Non si può parlare di un microbiota del sangue vero e proprio, tuttavia un recente studio pubblicato su Nature Microbiology, sembrerebbe far rilevare che il sangue, ritenuto sterile per sua natura, possa in qualche caso in soggetti sani presentare una popolazione microbica. Questa avrebbe caratteristiche individualizzanti, cioè non riferite a una comunità microbica condivisa.

Tale informazione potrebbe essere utile per lo sviluppo, ad esempio, di test finalizzati a contenere il rischio di infezioni in caso di donazione del sangue o per la gestione di specifiche patologie.

Sterile al 100%

Non è così o potrebbe non esserlo nella totalità dei casi, almeno quando si parla di sangue. Recenti studi avrebbero dimostrato che sebbene il maggior ingresso di batteri nel flusso sanguigno avvenga da una fonte esterna (un accesso da una ferita ad esempio o durante le pratiche di igiene quotidiana come lavarsi i denti), per cause ancora da chiarire del tutto anche soggetti sani potrebbero essere portatori di una popolazione di microrganismi circolanti nel flusso ematico.

L’evidenza emerge da una ricerca (No evidence for a common blood microbiome based on a population study) condotta dalla collaborazione del University College London (UK) e della National University of Singapore su campioni di sangue di poco meno di 10 mila persone. Nella maggior parte delle indagini, il sangue è risultato “puro e pulito”, ma parallelamente i ricercatori, tenuto conto delle possibili contaminazioni, hanno anche evidenziato nella popolazione sana 117 specie microbiche, alcune delle quali avevano firme del DNA di replicazione microbica, più tipicamente presenti nel microbiota intestinale (n=40), orale (n=32) o cutaneo (n=18).

Cosa è stato osservato

Nessuna specie microbica è stata rilevata nell’84% degli individui, mentre il resto aveva solo una mediana di una specie e che meno del 5% dei partecipanti allo studio condivideva le stesse specie microbiche, escludendo dunque la possibilità di definire o parlare di un “microbioma del sangue” o “microbioma circolante”. La specie microbica più comune nei campioni di sangue era riferibile a Cutibacterium acnes, un patogeno correlato all’acne, tuttavia presente solo nel 4,7% degli individui, ulteriore conferma che sfata l’esistenza di una o più specie “core” comuni tra individui sani. 

Conclusioni

I dati emersi dallo studio sembrano fare desumere che i microbi possono occasionalmente entrare nel flusso sanguigno da altri siti del corpo senza causare malattie, ovvero i batteri sono rilevabili nel sangue solo in rare occasioni, non ne sono un componente regolare. Dunque, le evidenze non supportano l’ipotesi dell’esistenza di un microbiota sanguigno condiviso.

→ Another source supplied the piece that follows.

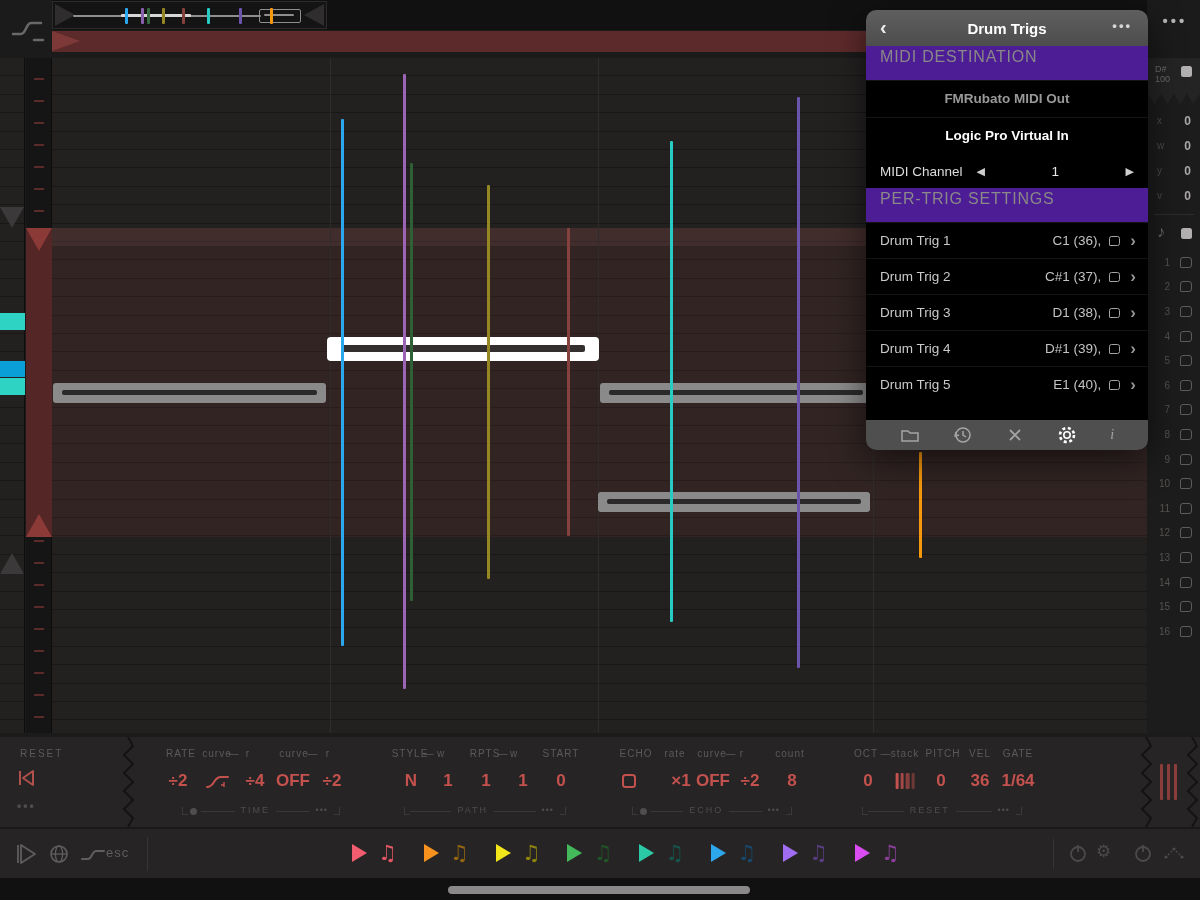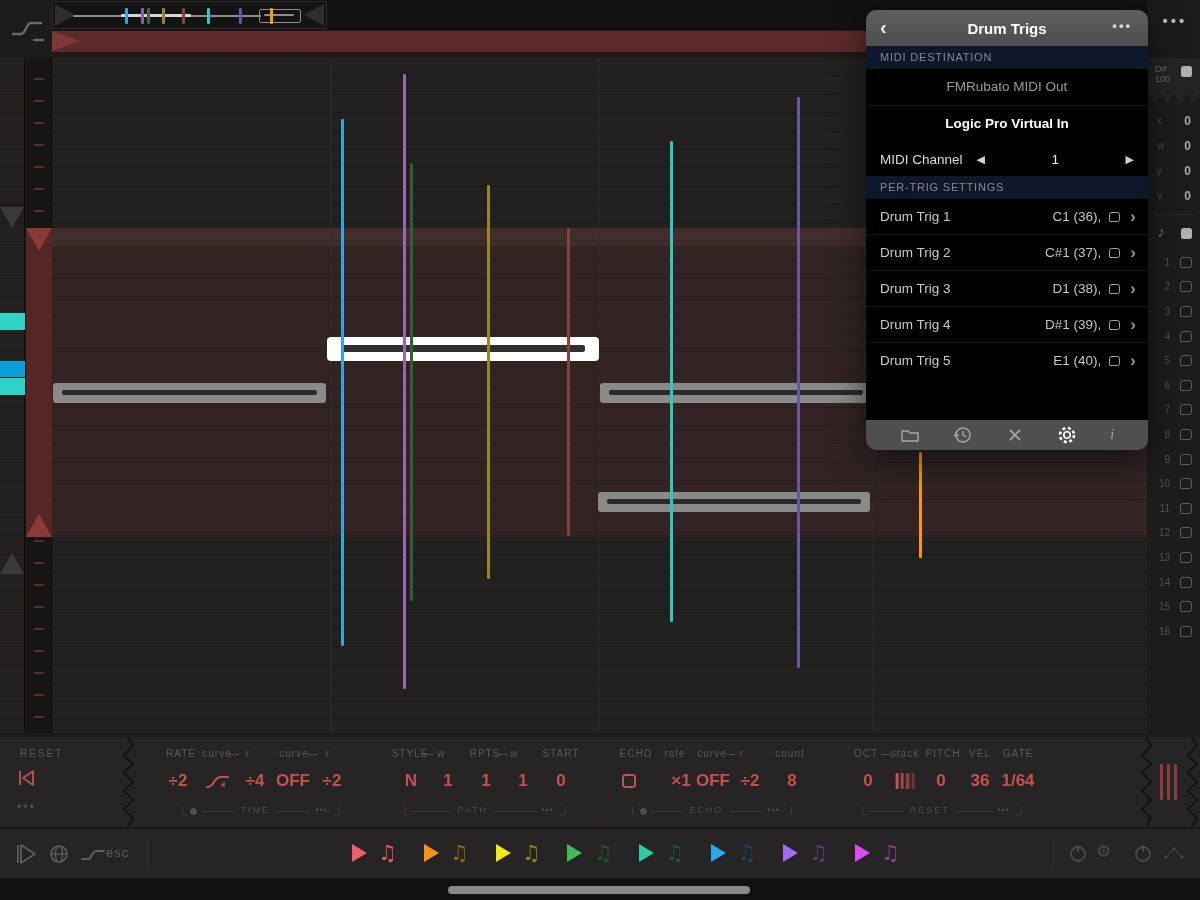"MIDI DESTINATION" .sec { background: #0f172a -> #4c1d95; font-size: 11px -> 16px; height: 22px -> 34px }
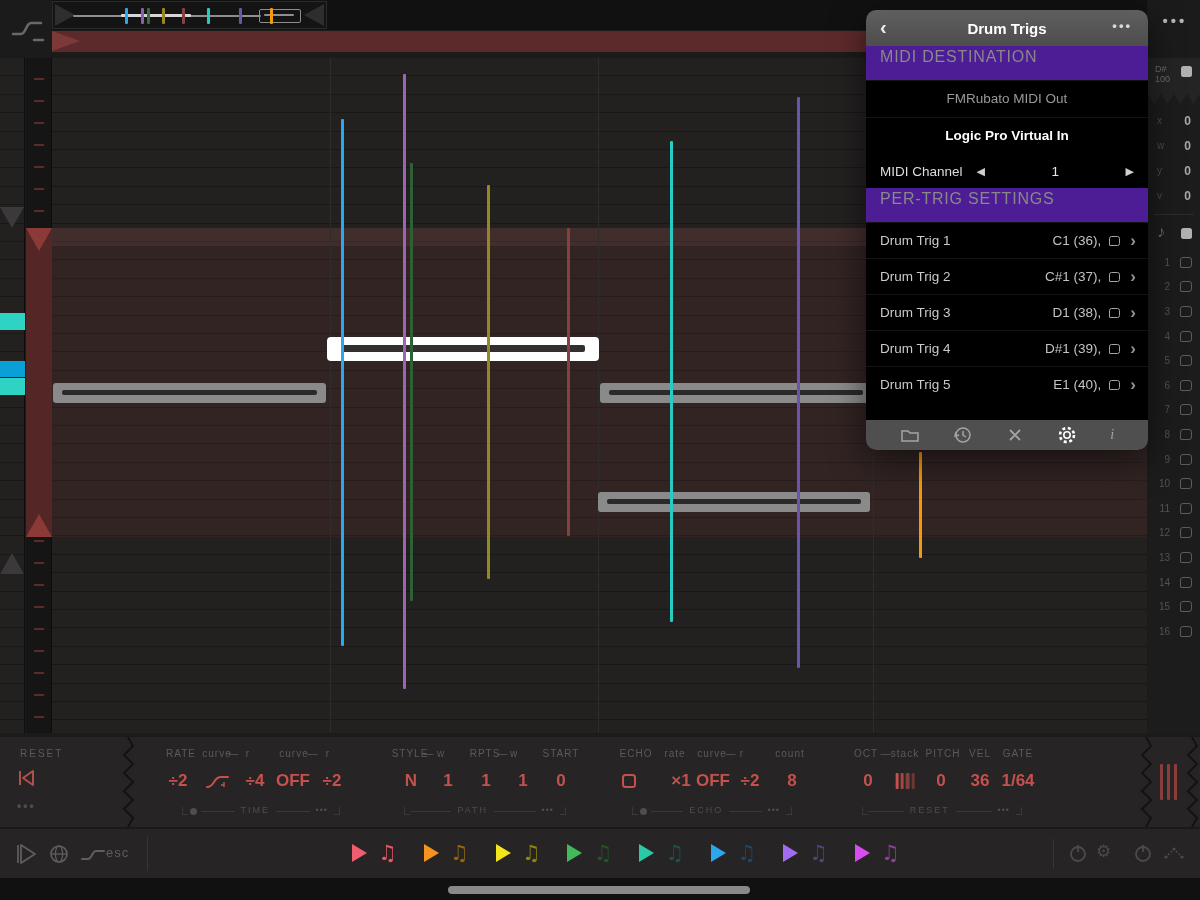"FMRubato MIDI Out" div.dest { font-weight: 400 -> 700 }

Tali informazioni dovranno essere avvalorate da altri studi scientifici, tuttavia mettono in luce già alcune potenzialità: la possibilità di creare test specifici per contenere il rischio di infezioni ad esempio in caso di donazioni di sangue, ma anche di indagare l’eventuale presenza di batteri nel sangue di pazienti con condizioni croniche, come il tumore o il diabete, e la loro possibile associazione con la gravità e la progressione della malattia.

Se tali evidenze trovassero conferma è possibile pensare allo sviluppo di interventi basati sul microbiota per patologie specifiche.

Fonte:

  • Tan CCS, Ko KKK, Chen H, Liu J, Loh M; SG10K_Health Consortium; Chia M, Nagarajan N. No evidence for a common blood microbiome based on a population study of 9,770 healthy humans. Nat Microbiol. 2023 May;8(5):973-985.